WHAT TO PRODUCE — For the entries below, count the lines that contain the word "chip" and reply with that number only.

Entries taken from a collection:
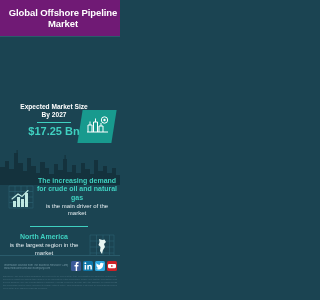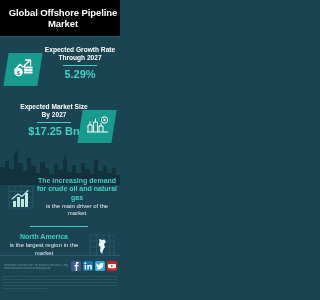--- a/index.html
+++ b/index.html
@@ -14,21 +14,21 @@
     width:120px; height:300px;
     position:relative;
     background:#1b4452;
     overflow:hidden;
   }
 
   
   .header {
     position:absolute; top:0; left:0;
     width:120px; height:36px;
-    background:#000000;
+    background:#701a75;
     display:flex; align-items:center; justify-content:center;
   }
   .header-title {
     color:#ffffff;
     font-size:9.5px;
     font-weight:bold;
     line-height:11px;
     text-align:center;
     letter-spacing:-0.1px;
     padding-left:6px;
@@ -167,40 +167,20 @@
 
 <div id="infographic">
 
   <div class="header">
     <div class="header-title">Global Offshore Pipeline Market</div>
   </div>
   <div class="hdr-rule"></div>
 
   <div class="body-panel">
 
-    <div class="row1">
-      <div class="icon-chip r1-chip">
-        <span class="glyph">
-          <svg width="22" height="21" viewBox="0 0 22 21">
-            <path d="M2.5 13 L8 7.5 L11 10 L17.5 3.5" stroke="#ffffff" stroke-width="1.4" fill="none" stroke-linecap="round"></path>
-            <path d="M13.5 3 L18.5 3 L18.5 8" stroke="#ffffff" stroke-width="1.4" fill="none" stroke-linecap="round" stroke-linejoin="round"></path>
-            <rect x="12" y="9.5" width="8.5" height="2" fill="#ffffff"></rect>
-            <rect x="12" y="12" width="8.5" height="2" fill="#ffffff"></rect>
-            <rect x="12" y="14.5" width="8.5" height="2" fill="#ffffff"></rect>
-            <circle cx="6.5" cy="15" r="4.3" fill="#ffffff"></circle>
-            <text x="6.5" y="17.6" font-size="6.2" font-family="Liberation Sans, sans-serif" font-weight="bold" fill="#189a8e" text-anchor="middle">$</text>
-          </svg>
-        </span>
-      </div>
-      <div class="r1-text">
-        <div class="label">Expected Growth Rate Through 2027</div>
-        <div class="divider-sm"></div>
-        <div class="value">5.29%</div>
-      </div>
-    </div>
 
     <div class="row2">
       <div class="r2-text">
         <div class="label">Expected Market Size By 2027</div>
         <div class="divider-sm"></div>
         <div class="value">$17.25 Bn</div>
       </div>
       <div class="icon-chip r2-chip">
         <span class="glyph">
           <svg width="23" height="21" viewBox="0 0 23 21">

YOUR SOLUTION — 2